La vida es un paseo por valles y montañas, no cabe duda. Cuando somos jóvenes y nos sentimos en la cima todo fluye –no sin esfuerzos– para realizar nuestros propósitos, formar una familia, tener una vida profesional y relacionarnos con los amigos. Trasnochadas sin pago de cuota al día siguiente, cuerpo y energía a tope. Damos por un hecho que eso es la vida y que así, casi por obligación, será y permanecerá por siempre.
Lo anterior es un regalo de la inconsciencia, que se mueve al son del ruido constante de la mente que exige aún más. Basta observar la frecuencia con la que solemos utilizar la palabra “pero”, para objetar todo aquello que sale del redil de lo que nuestra voluntad dicta. “Sí, pero…”. Y solemos agregar: es que la falta de tiempo o dinero, los hijos, el jefe, el estrés y demás. Sin darnos cuenta de que cancelamos la posibilidad de valorar todo lo que sí hay.
Así transcurre el tiempo y un día, como si de un conjuro se tratara, al decir “amo mi vida”, en un segundo, como en Alicia en el país de las maravillas, ella nos precipita a un valle. Entonces, los despertares son el regreso a una realidad que a veces no quisiéramos experimentar. Sin embargo, nos sostiene la esperanza de que un día todo volverá a fluir. Es durante esos descensos que comprobamos la sabiduría de aquellas frases que antes nos parecían lejanas: “Mientras lo tienes no lo aprecias”, “la vida es muy corta”, “en un abrir y cerrar de ojos la vida cambia” y demás.
Sin embargo, la vida nos ofrece, si los queremos ver, “rescatadores” que nos permiten respirar, es decir, opciones, rutinas, que le dan continuidad y nos ayudan a permanecer dentro de los límites de la sanidad. Estructuras sencillas que nos sostienen y dan balance, en especial en las épocas difíciles. Es durante estos episodios que comenzamos a tener una percepción distinta y a darnos cuenta del valor de sustituir el “pero…” por el “y…”. Y a avizorar que al hacerlo elegimos –porque es una elección– resurgir y un nuevo respiro.

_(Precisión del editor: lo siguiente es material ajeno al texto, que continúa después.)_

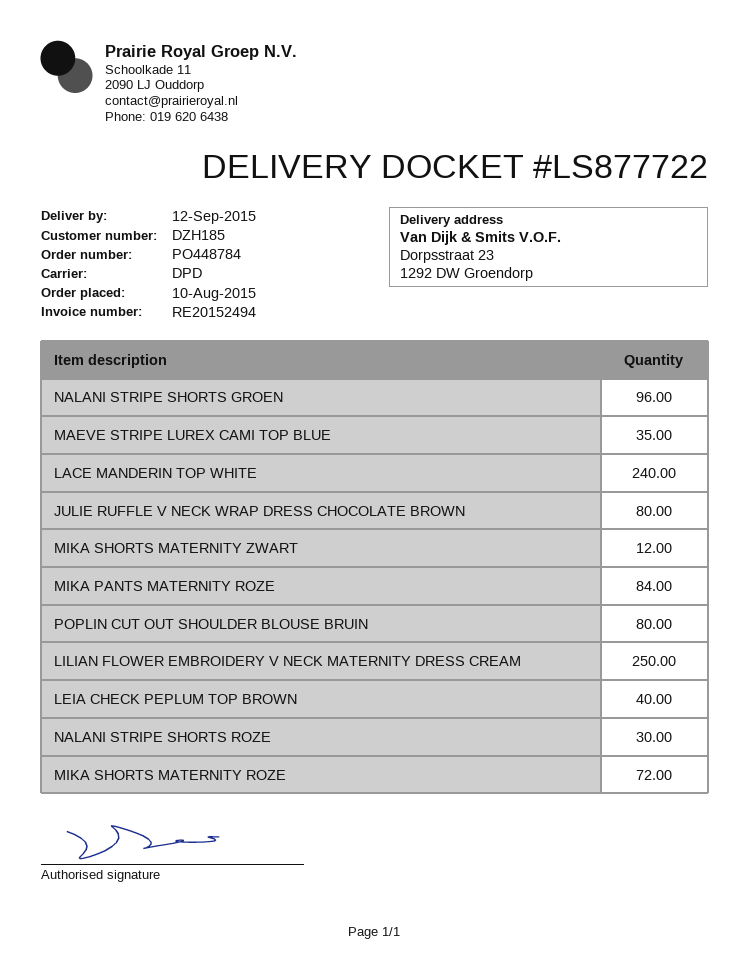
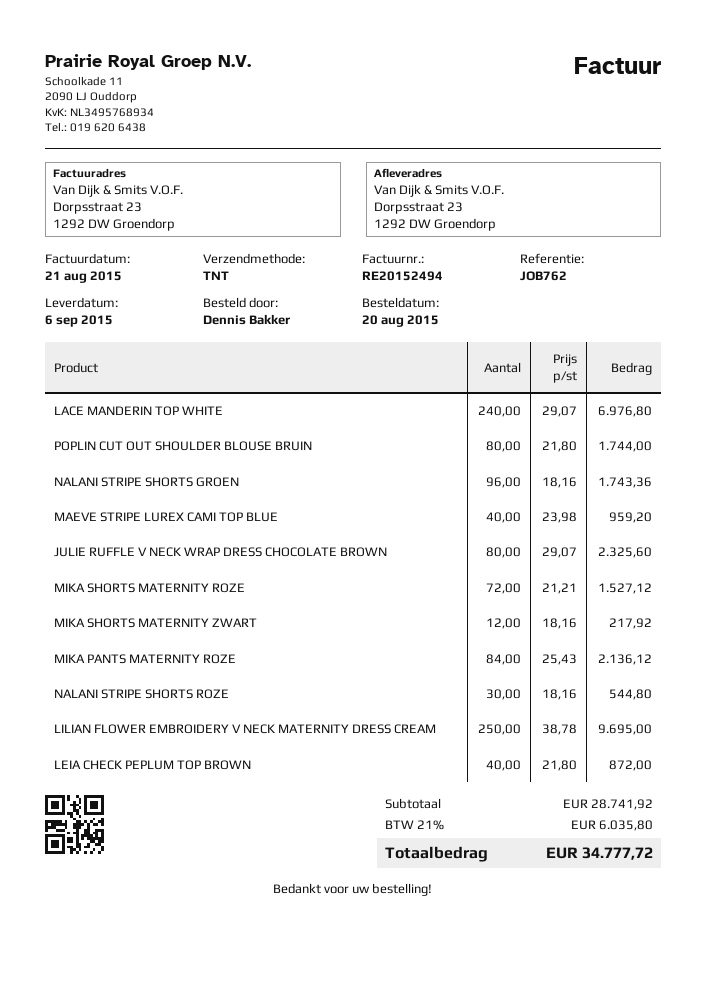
order date: 2015-08-10 -> 2015-08-20
delivery date: 2015-09-12 -> 2015-09-06
shipping method: DPD -> TNT
MAEVE STRIPE LUREX CAMI TOP BLUE: 35 -> 40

Ayer fue una mañana especialmente clara y despejada en el lugar donde me encuentro. Muy temprano tomé la bicicleta y salí a dar una vuelta. Al pedalear, sentí el privilegio de moverme, de ver las flores con sus diversos colores, los árboles añosos con frondas gigantes y un cielo transparente, sentir el aire en la cara y escuchar el sonido de los pájaros. Percibí la fuerza de la vida cargada de belleza.
Todo ello me hizo darme cuenta del “y…” que dejamos de ver en la cima, cancelado por el ego, que nos hace ver exclusivamente los “peros…” habidos y por haber. Ese “y…” que desaparece en los momentos críticos en que únicamente percibimos oscuridad; ese “y…” que nos hace sonreír y descubrir que sí, la vida de todas maneras y a pesar de lo que vivamos en el momento, a pesar de las pérdidas, crisis o retos, es y sigue siendo hermosa.
Este “y…” se ofrece no como remedio o salida a una situación, sino como una opción que contemplar y un consuelo en las ocasiones en las que las cosas no son como desearíamos. La vida tiene problemas sí, y, y, y… está llena de cosas bellas, de familia, amigos, sobremesas, atardeceres y abrazos que nos reconectan, nos reconcilian con lo que era y ya no es, con lo que perdimos y lo que hay, como es vivir cada momento en la gratitud y conciencia de estar vivos. Al menos, sólo por hoy. Esa es la intención y ruego no perderla de vista.
Quiero pensar que en nuestra existencia los descensos a los valles están y sirven para hacernos crecer, expandir la conciencia, aclararnos el propósito de estar aquí y servir cuando de nuevo nos encontremos en el ascenso. Y así reconocer que siempre y a pesar de todo, la vida es hermosa.